Arguing with Wikipedia is watchacallit a thing you can do. I was just reading about "Smith's Rebellion," an episode on the Pennsylvania frontier in November 1765 in which James Smith and his militia intercepted and destroyed an 81 horse pack train headed to Pittsburgh with trade goods for George Croghan and others to disperse to the nations. A great deal of the Wiki article is taken up with explaining why the so-called "Black Boys Rebellion" is called that for anything other than the obvious reason that Smith and his lot were Blacks. I mention this because I'd like to argue with the current interpretation of how the Valiant 2, V-1000, and VC7 were cancelled one after another at mid-century, but what's even the point? If you want to argue that Eden's government was feckless and incompetent, why would you even waste a breath on planes? This is just not a story that's even worth a real historian's bother, so if you want to leave it to the amateurs giving cover to the feckless corruption of long-dead politicians, no particular  harm is done except possibly to those of us alive today who might be suffering the consequences of having the Keynesian interlude  written out of history. And if you care about that, I have some much more substantial, but purely political  news about "the moderate Stevenson" lined up. (Kefauver couldn't even beat Nixon!) 

The story is that, as soon as the Avon was out of the woods, Griffith and Constant persuaded Rolls Royce to return to the high bypass gadgets they'd been working on in the Thirties. (Because, thanks to steam turbines, all the gadgets that you could elaborate out of the basic combustion type had already been imagined, and possibly prototyped or even put into service.) The upshot was the Conway, a two-spool compressor arrangement with a four-stage low-pressure and eight-stage high-power compressor with two two-stage turbines. The first Conway was to go into the Valiant 2, and was type-tested in July 1952 at 10,000lbs. A new design with six and nine compressor stages and one and two stage turbines was first run in July 1953 to give 13,000lbs for the V-1000. With no customer after the V-1000 was killed sub rosa in the fall of 1955, a Victor 2 was conjured up, and 14,500 and then 16,000lb developments for the new Victor and also the long-hoped for American airliners with British engines. 

The final variant of the Conway, now no longer required to be embedded in an engine, had a bypass of 60% and powered the VC10 at up to almost 22,000lbs.  The VC10 was roughly the plane that the VC7 was supposed to be with the same virtues of light runway loading and good high-and-hot performane, and when everyone proceeded to not buy it, you had roughly the end of big all-British airliners and supposedly the death of the state-sponsored aviation sector, proving that In The Grim Future Of Now, There Is Only Free Enterprise. 

Speaking of uniquely British sensibilities. I wonder what the overlap of Warhammer 40k players is with Green voters? 

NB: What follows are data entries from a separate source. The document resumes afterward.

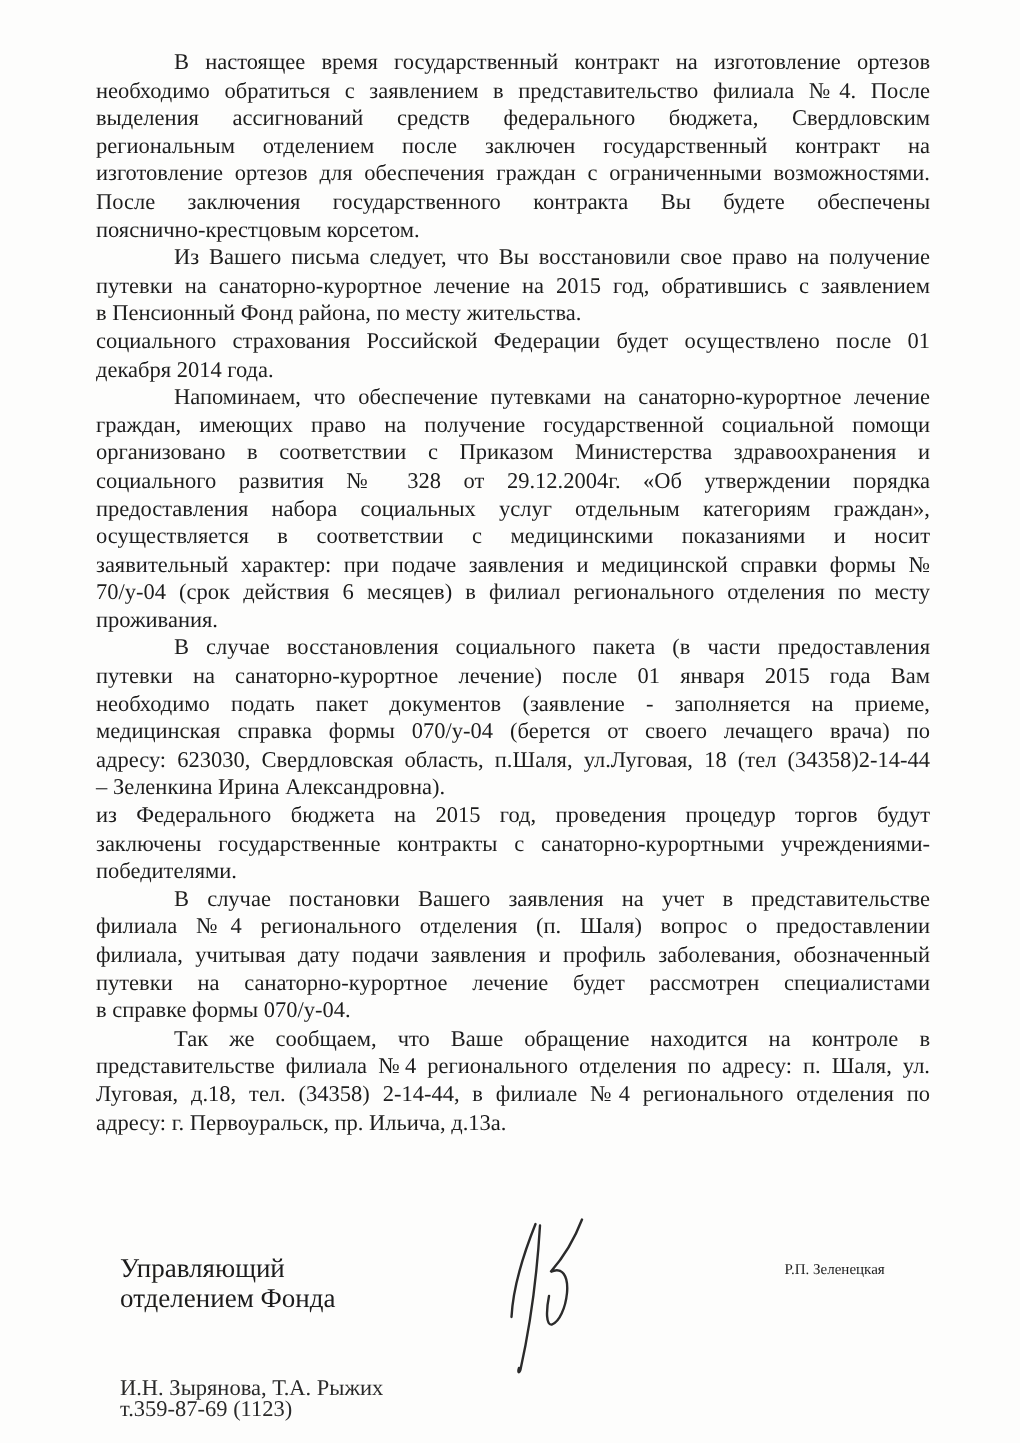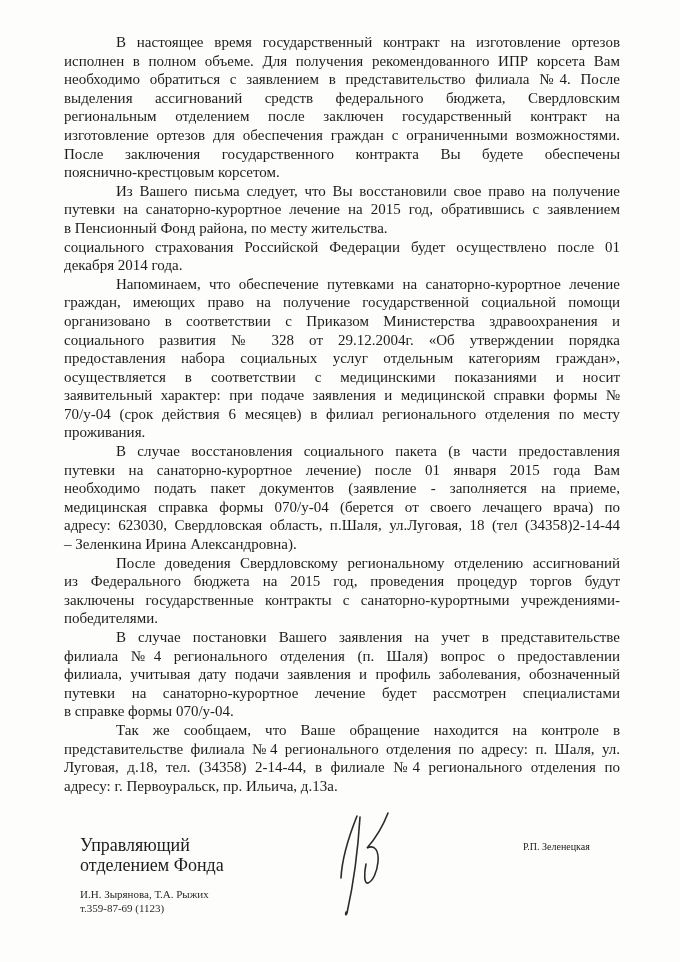--- a/index.html
+++ b/index.html
@@ -41,22 +41,22 @@
     color: #1c1c1c;
   }
   .sig-name {
     position: absolute;
     left: 523px; top: 841px;
     font-size: 10px;
     color: #1c1c1c;
   }
   .footer-note {
     position: absolute;
-    left: 80px; top: 888px;
-    font-size: 11px;
+    left: 80px; top: 920px;
+    font-size: 15px;
     line-height: 13.5px;
     color: #2a2a2a;
   }
   .signature-svg {
     position: absolute;
     left: 330px; top: 804px;
     width: 82px; height: 114px;
   }
   .signature-svg path {
     fill: none;
@@ -67,21 +67,20 @@
 </style>
 </head>
 <body>
 
 <div class="page">
 
   <div class="body-text">
 
     <div class="para">
       <div class="line first">В настоящее время государственный контракт на изготовление ортезов</div>
-      <div class="line">исполнен в полном объеме. Для получения рекомендованного ИПР корсета Вам</div>
       <div class="line">необходимо обратиться с заявлением в представительство филиала №4. После</div>
       <div class="line">выделения ассигнований средств федерального бюджета, Свердловским</div>
       <div class="line">региональным отделением после заключен государственный контракт на</div>
       <div class="line">изготовление ортезов для обеспечения граждан с ограниченными возможностями.</div>
       <div class="line">После заключения государственного контракта Вы будете обеспечены</div>
       <div class="line last">пояснично-крестцовым корсетом.</div>
     </div>
 
     <div class="para">
       <div class="line first">Из Вашего письма следует, что Вы восстановили свое право на получение</div>
@@ -109,21 +108,20 @@
     <div class="para">
       <div class="line first">В случае восстановления социального пакета (в части предоставления</div>
       <div class="line">путевки на санаторно-курортное лечение) после 01 января 2015 года Вам</div>
       <div class="line">необходимо подать пакет документов (заявление - заполняется на приеме,</div>
       <div class="line">медицинская справка формы 070/у-04 (берется от своего лечащего врача) по</div>
       <div class="line">адресу: 623030, Свердловская область, п.Шаля, ул.Луговая, 18 (тел (34358)2-14-44</div>
       <div class="line last">– Зеленкина Ирина Александровна).</div>
     </div>
 
     <div class="para">
-      <div class="line first">После доведения Свердловскому региональному отделению ассигнований</div>
       <div class="line">из Федерального бюджета на 2015 год, проведения процедур торгов будут</div>
       <div class="line">заключены государственные контракты с санаторно-курортными учреждениями-</div>
       <div class="line last">победителями.</div>
     </div>
 
     <div class="para">
       <div class="line first">В случае постановки Вашего заявления на учет в представительстве</div>
       <div class="line">филиала №4 регионального отделения (п. Шаля) вопрос о предоставлении</div>
       <div class="line">филиала, учитывая дату подачи заявления и профиль заболевания, обозначенный</div>
       <div class="line">путевки на санаторно-курортное лечение будет рассмотрен специалистами</div>

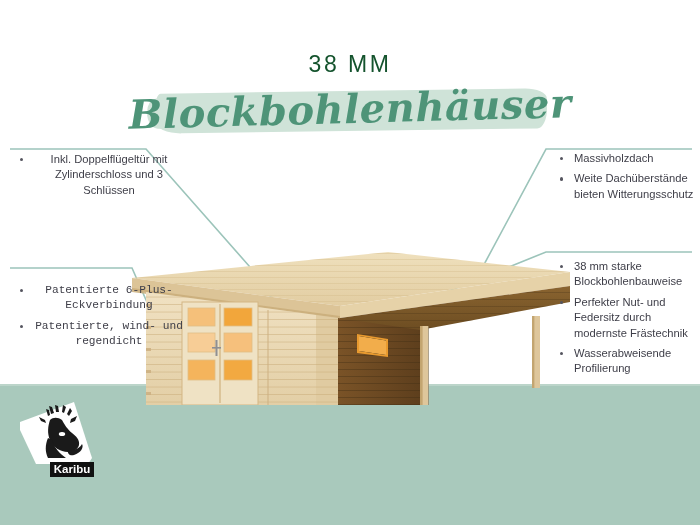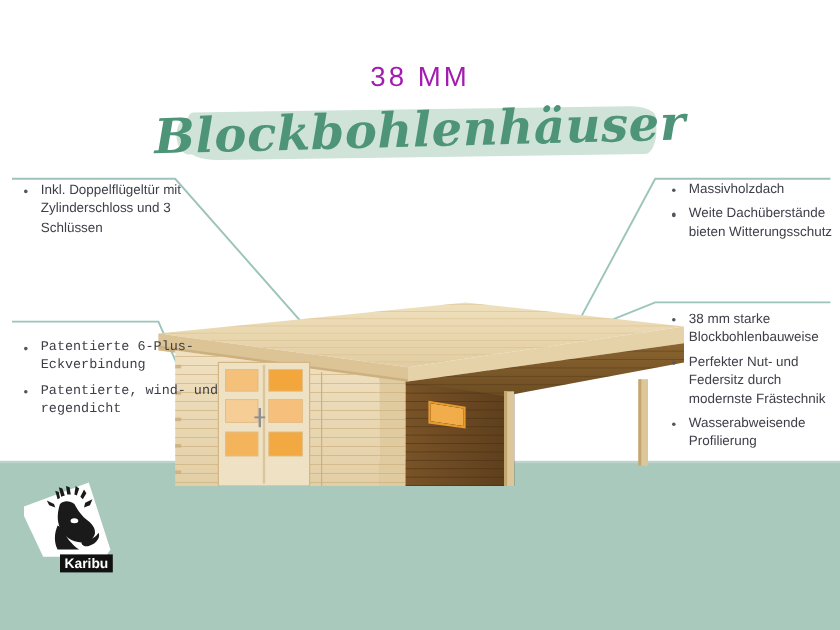--- a/index.html
+++ b/index.html
@@ -38,21 +38,21 @@
 
   
   .mm-label {
     position: absolute;
     left: 0;
     top: 51px;
     width: 700px;
     text-align: center;
     font-size: 23px;
     letter-spacing: 2.5px;
-    color: #a21caf;
+    color: #14532d;
     font-family: "Liberation Sans", sans-serif;
     font-weight: 400;
   }
   .title-wrap {
     position: absolute;
     left: 0;
     top: 85px;
     width: 700px;
     height: 54px;
   }
@@ -113,21 +113,21 @@
   .callout li:before {
     content: "";
     position: absolute;
     left: 4px;
     top: 6px;
     width: 3.2px;
     height: 3.2px;
     border-radius: 50%;
     background: #55555f;
   }
-  .cl-left  { left: 16px; width: 168px; }
+  .cl-left  { left: 16px; width: 168px; text-align: center; }
   .cl-right { left: 556px; width: 150px; }
 
   .block-1 { top: 152px; }
   .block-2 { top: 283px; font-family: Liberation Mono, monospace; }
   .block-3 { top: 151px; }
   .block-4 { top: 259px; }
 
   
   .leaders {
     position: absolute;

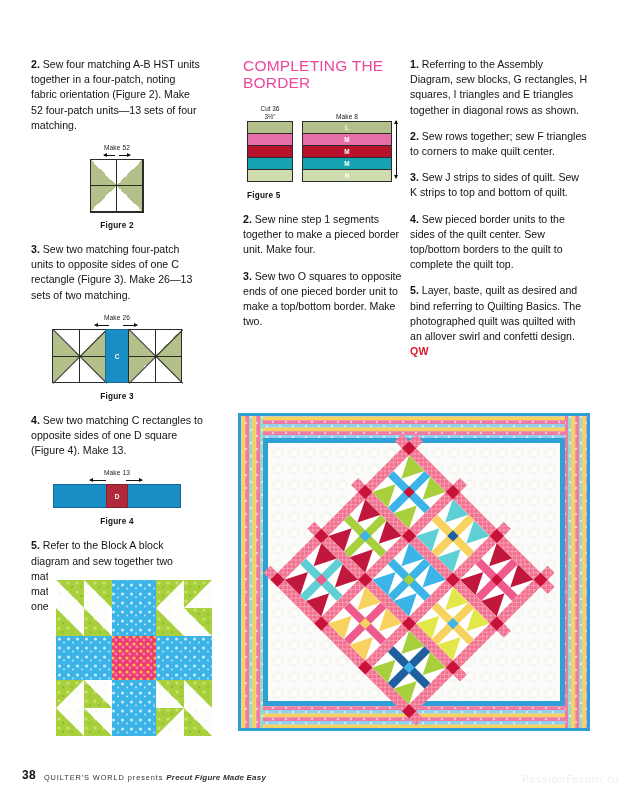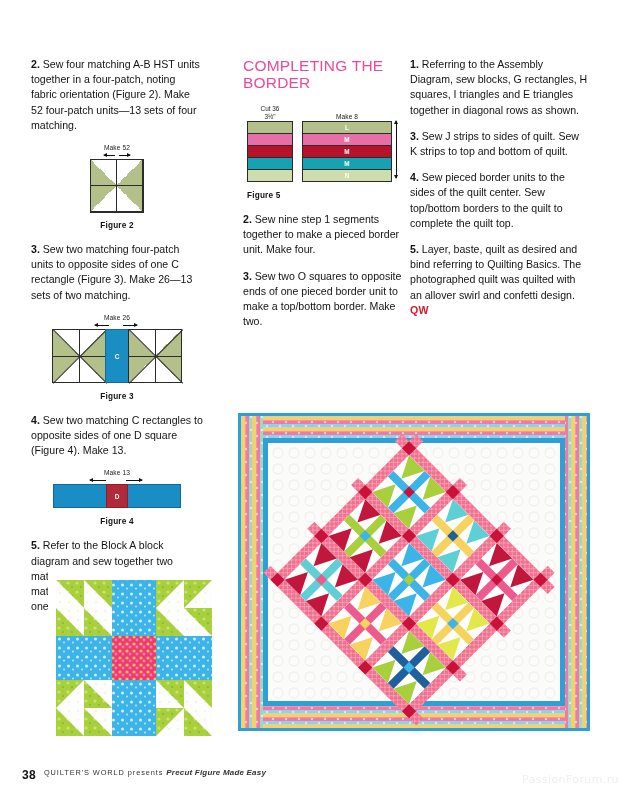--- a/index.html
+++ b/index.html
@@ -111,21 +111,21 @@
   .vbar::before{top:-1px;border-bottom:4px solid #111;}
   .vbar::after{bottom:-1px;border-top:4px solid #111;}
 
   
   .blockA{position:absolute;left:48px;top:572px;width:172px;height:172px;}
 
   
   .quilt{position:absolute;left:238px;top:413px;width:352px;height:318px;}
 
   
-  .footer{position:absolute;left:22px;bottom:18px;display:flex;align-items:flex-start;gap:8px;}
+  .footer{position:absolute;left:22px;bottom:18px;display:flex;align-items:flex-end;gap:8px;}
   .pagenum{font-size:12px;font-weight:bold;color:#111;letter-spacing:.3px;}
   .foot-txt{font-size:7.4px;letter-spacing:.9px;color:#333;}
   .foot-txt i{font-style:italic;font-weight:bold;letter-spacing:.2px;font-size:8px;}
   .watermark{
     position:absolute;right:14px;bottom:14px;
     font-size:11px;color:#efefef;letter-spacing:.4px;
     font-family:"DejaVu Sans", sans-serif;
   }
 </style>
 </head>
@@ -268,20 +268,23 @@
       <b>3.</b><span> Sew two O squares to opposite ends of one pieced border unit to make a top/bottom border. Make two.</span>
     </p>
   </div>
 
   <div class="col col-right">
 
     <p class="body">
       <b>1.</b><span> Referring to the Assembly Diagram, sew blocks, G rectangles, H squares, I triangles and E triangles together in diagonal rows as shown.</span>
     </p>
     <p class="body">
+      <b>2.</b><span> Sew rows together; sew F triangles to corners to make quilt center.</span>
+    </p>
+    <p class="body">
       <b>3.</b><span> Sew J strips to sides of quilt. Sew K strips to top and bottom of quilt.</span>
     </p>
     <p class="body">
       <b>4.</b><span> Sew pieced border units to the sides of the quilt center. Sew top/bottom borders to the quilt to complete the quilt top.</span>
     </p>
     <p class="body">
       <b>5.</b><span> Layer, baste, quilt as desired and bind referring to Quilting Basics. The photographed quilt was quilted with an allover swirl and confetti design. </span><span class="qw">QW</span>
     </p>
   </div>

Meanwhile, John Foster Dulles is busy fumbling the Aswan High Dam project. A 1955 picture of Dulles in a VFW cap looking half-past senile is coming next week.) It's OK, though. What could the worst thing that could happen if U.S. foreign policy in the Middle East ended up hijacked by Israel for a few decades? I've talked about the Aswan Dam around here before, because, come on, it's just damming a river, how hard can it be? We dam rivers all the time!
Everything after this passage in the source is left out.